Re: PostgreSQL's handling of fsync() errors is unsafe and risks data loss at least on XFS

From: Thomas Munro <thomas(dot)munro(at)enterprisedb(dot)com>
To: Bruce Momjian <bruce(at)momjian(dot)us>
Cc: Robert Haas <robertmhaas(at)gmail(dot)com>, Anthony Iliopoulos <ailiop(at)altatus(dot)com>, Andres Freund <andres(at)anarazel(dot)de>, Tom Lane <tgl(at)sss(dot)pgh(dot)pa(dot)us>, Craig Ringer <craig(at)2ndquadrant(dot)com>, Catalin Iacob <iacobcatalin(at)gmail(dot)com>, PostgreSQL Hackers <pgsql-hackers(at)postgresql(dot)org>
Subject: Re: PostgreSQL's handling of fsync() errors is unsafe and risks data loss at least on XFS
Date: 2018-04-04 02:44:22
Message-ID: CAEepm=07BG8K1Xqu05P1pHkygNPP4Ff+9nq-gF21cHiatjEqhw@mail.gmail.com
Views: Raw Message | Whole Thread | Download mbox | Resend email
Thread:
Lists: pgsql-hackers

On Wed, Apr 4, 2018 at 2:14 PM, Bruce Momjian <bruce(at)momjian(dot)us> wrote:
> On Tue, Apr 3, 2018 at 10:05:19PM -0400, Bruce Momjian wrote:
>> On Wed, Apr 4, 2018 at 01:54:50PM +1200, Thomas Munro wrote:
>> > I believe there were some problems of that nature (with various
>> > twists, based on other concurrent activity and possibly different
>> > fds), and those problems were fixed by the errseq_t system developed
>> > by Jeff Layton in Linux 4.13. Call that "bug #1".
>>
>> So all our non-cutting-edge Linux systems are vulnerable and there is no
>> workaround Postgres can implement?
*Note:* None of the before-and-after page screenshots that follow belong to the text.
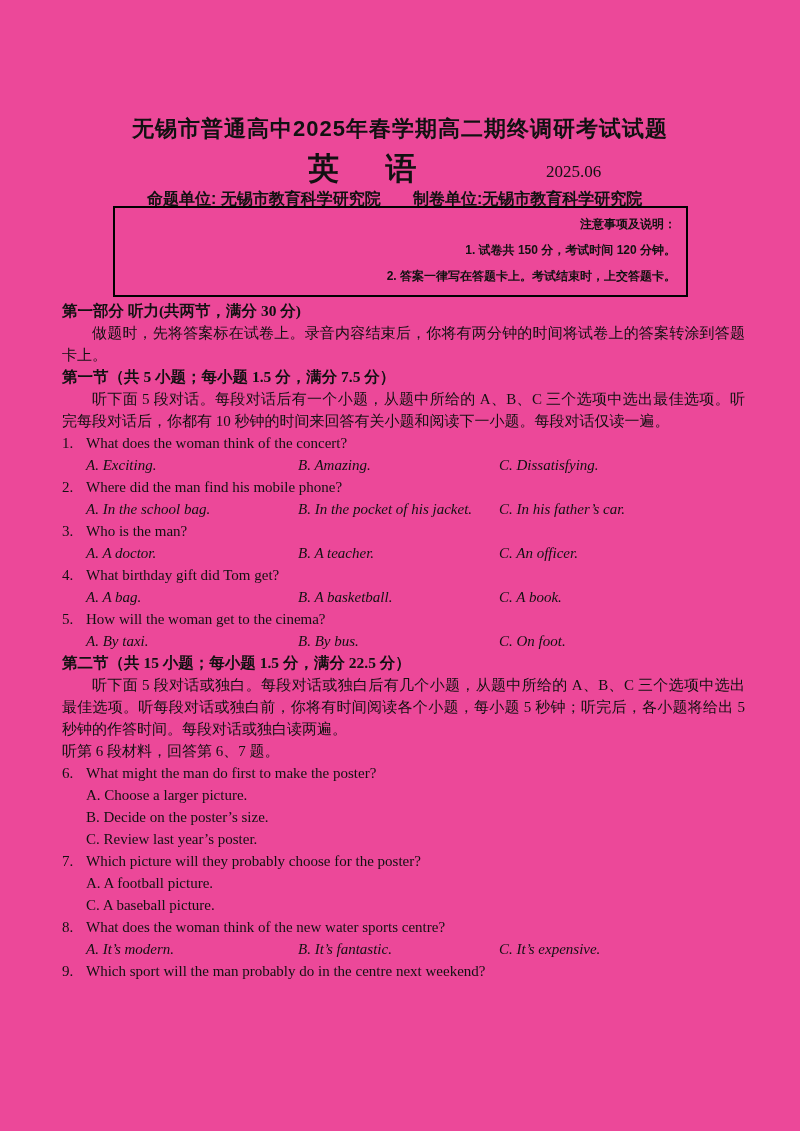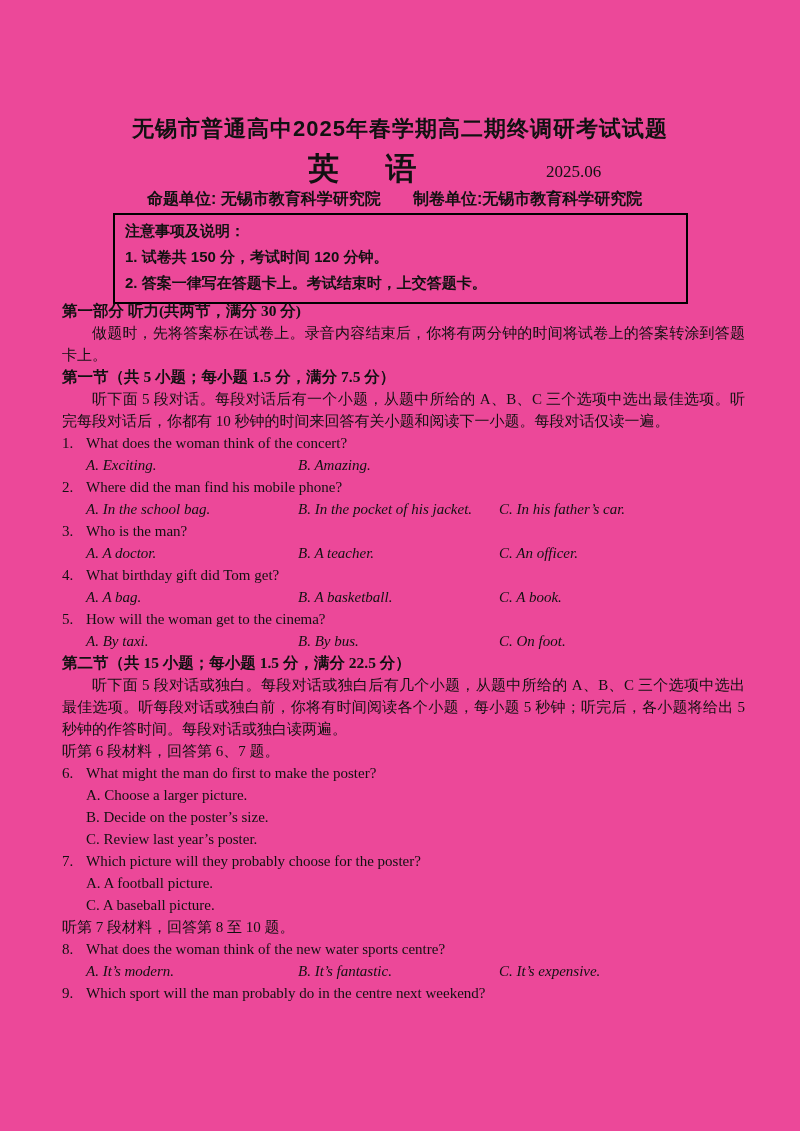--- a/index.html
+++ b/index.html
@@ -30,10 +30,10 @@
   .unit-maker  { left:413px; }
   
   .notice-box {
-    position:absolute; top:213px; left:113px; width:551px;
+    position:absolute; top:206px; left:113px; width:551px;
     border:2px solid #000; padding:3px 10px 6px 10px;
     font-family:"Liberation Sans","DejaVu Sans",sans-serif;
-    font-weight:bold; font-size:15px; line-height:26px;
+    font-weight:bold; font-size:12px; line-height:26px;text-align:right;
   }
   .notice-box p { margin:0; }
   

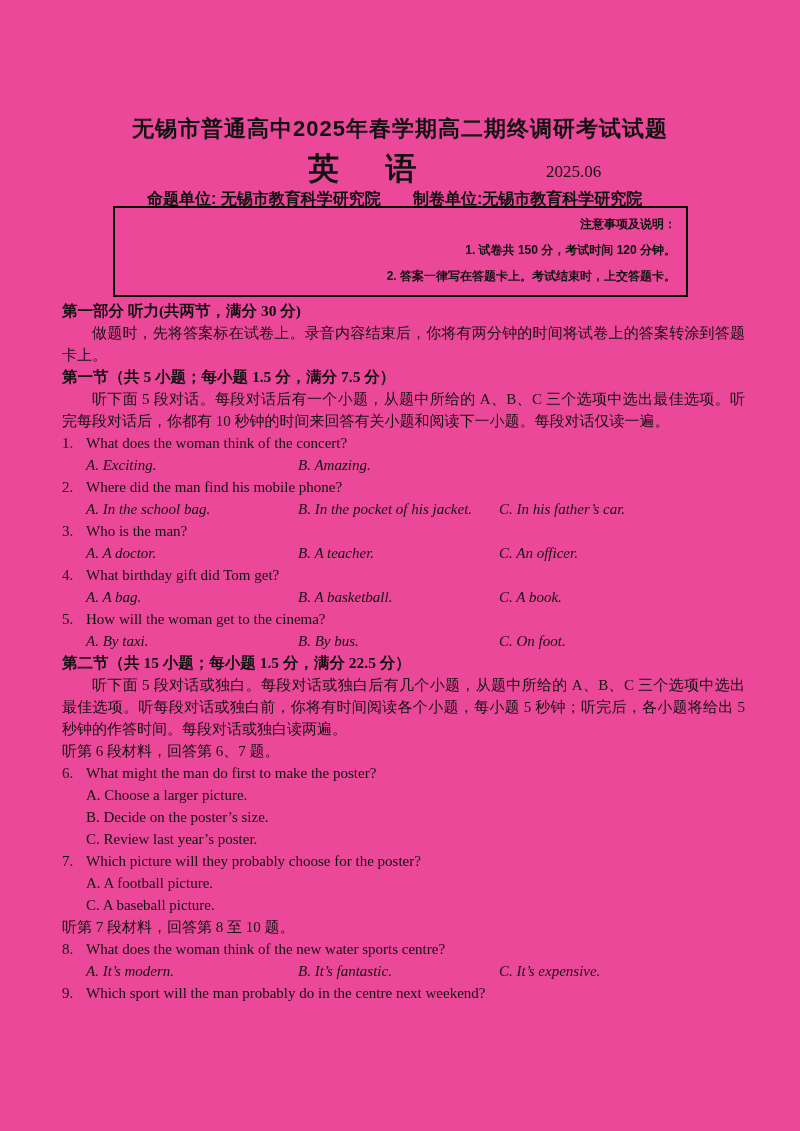--- a/index.html
+++ b/index.html
@@ -85,6 +85,7 @@
     <div class="opt-row">
       <span class="opt-a">A. Exciting.</span>
       <span class="opt-b">B. Amazing.</span>
+      <span class="opt-c">C. Dissatisfying.</span>
     </div>
 
     <div class="q-line">

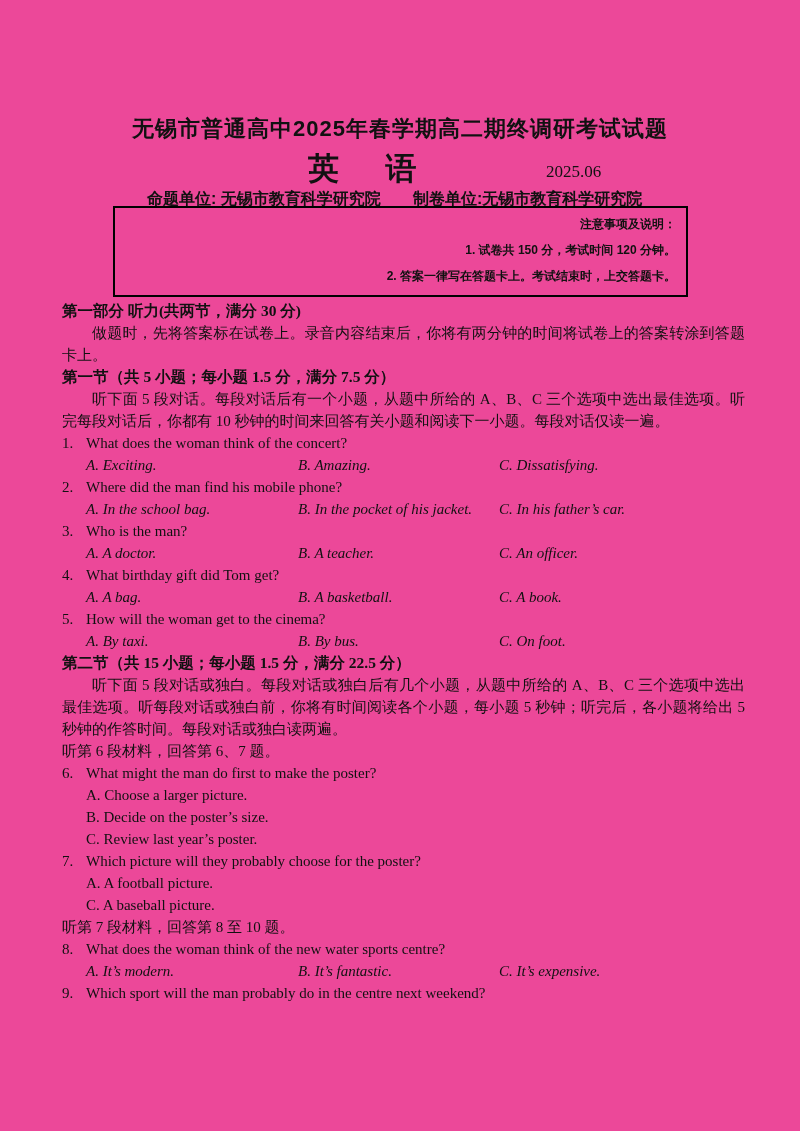--- a/index.html
+++ b/index.html
@@ -147,7 +147,6 @@
     <div class="opt-stack">A. A football picture.</div>
     <div class="opt-stack">C. A baseball picture.</div>
 
-    <p>听第 7 段材料，回答第 8 至 10 题。</p>
 
     <div class="q-line">
       <span class="q-num">8.</span>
Wow.
>
> Uh, are you sure it fixes our use-case? From the email description it
> sounded like it only reported fsync errors for every open file
> descriptor at the time of the failure, but the checkpoint process might
> open the file _after_ the failure and try to fsync a write that happened
> _before_ the failure.

I'm not sure of anything. I can see that it's designed to report
errors since the last fsync() of the *file* (presumably via any fd),
which sounds like the desired behaviour:

https://github.com/torvalds/linux/blob/master/mm/filemap.c#L682

* When userland calls fsync (or something like nfsd does the equivalent), we
* want to report any writeback errors that occurred since the last fsync (or
* since the file was opened if there haven't been any).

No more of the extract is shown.